Every time the percussion becomes involved, the mood darkens.  Even during the opening half’s relatively serene pastoral toil, there is a violent edge at its centre – reminding us perhaps that the means of transportation itself was built from invasion, suffering and death.  Ending on an almost hymnal sentiment there is a suggestion that this is an end-product, where new settlers are given a whole world of their own to exploit as they see fit, without mention of the displacement and murder that cleared the land for them.
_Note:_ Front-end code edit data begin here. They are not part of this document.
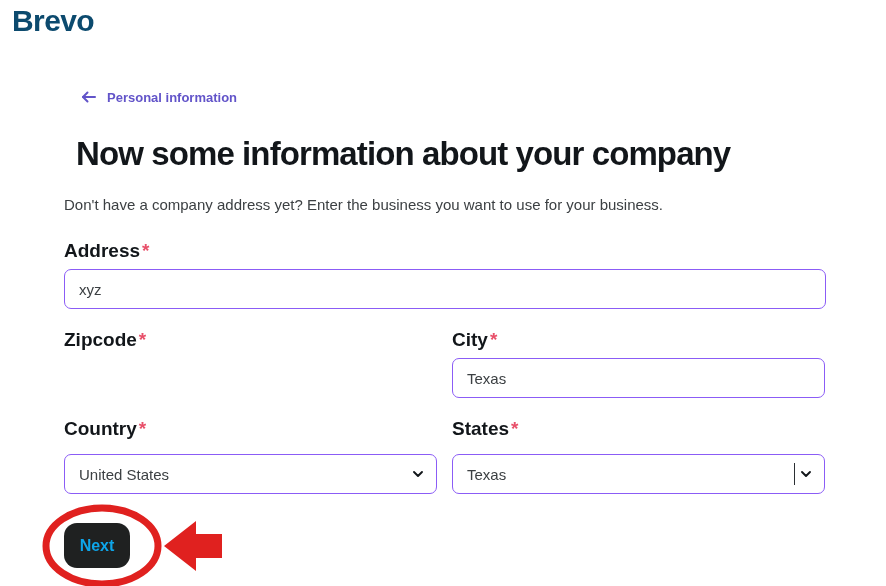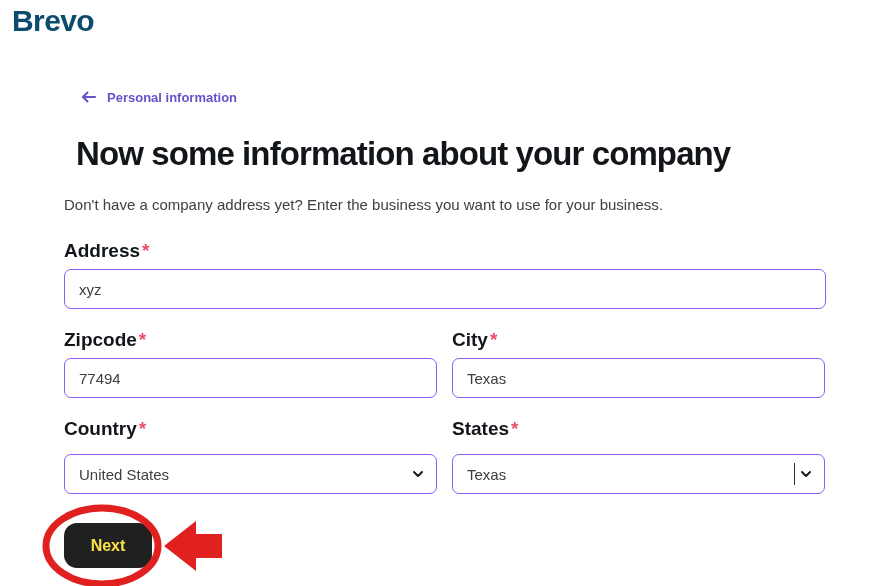--- a/index.html
+++ b/index.html
@@ -145,26 +145,26 @@
     width: 1px;
     height: 22px;
     background: #2b2f33;
   }
 
   
   .next-button {
     position: absolute;
     left: 64px;
     top: 523px;
-    width: 88px;
+    width: 66px;
     height: 45px;
     border: none;
     border-radius: 13px;
     background: #1f2121;
-    color: #fde047;
+    color: #0ea5e9;
     font-family: "Liberation Sans", sans-serif;
     font-size: 16px;
     font-weight: 700;
     cursor: pointer;
     padding: 0;
   }
 
   
   .annotation-layer {
     position: absolute;
@@ -200,21 +200,20 @@
       <span>Address</span><span class="req-asterisk">*</span>
     </label>
     <input class="text-input full" type="text" value="xyz" style="">
   </div>
 
   <div class="row">
     <div class="col">
       <label class="field-label">
         <span>Zipcode</span><span class="req-asterisk">*</span>
       </label>
-      <input class="text-input" type="text" value="77494" style="">
     </div>
     <div class="col">
       <label class="field-label">
         <span>City</span><span class="req-asterisk">*</span>
       </label>
       <input class="text-input" type="text" value="Texas" style="">
     </div>
   </div>
 
   <div class="row">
We are left in no uncertain terms of this darker sentiment during the second act The Blood Dimmed Tide is Loosed, beginning with discordant stringed screams for three whole minutes before chaos is truly unleashed with a burst of percussive crashes that soon settles into the beat of a militia, growing louder and lustier with each step before another barbaric interlude gives way to a 4-note riff underpinning 5 minutes of horror.  By this pointing we’re left in no doubt as to what is going on here, and the level of discomfort created here is matched only by a compulsion that prevents us from turning away.  Even when this aural terror is over there’s still a long period of quiet desolation to take in, before the wholesome folk hymn that ends the first half is mirrored by a corrupted funeral pastiche to see us out before cutting out suddenly; as if the theatre lights were all at once extinguished.

It’s a hard thing to listen to.  It’s supposed to be.  And if it wasn’t for the musical talents and eye for drama on display here, it would be a discomfort too far at more than one point of its narrative.  It is however just as compelling (and, dare I say it, entertaining) as it is horrifying, just as our collective dominative history tends to be yet is rarely spoken of.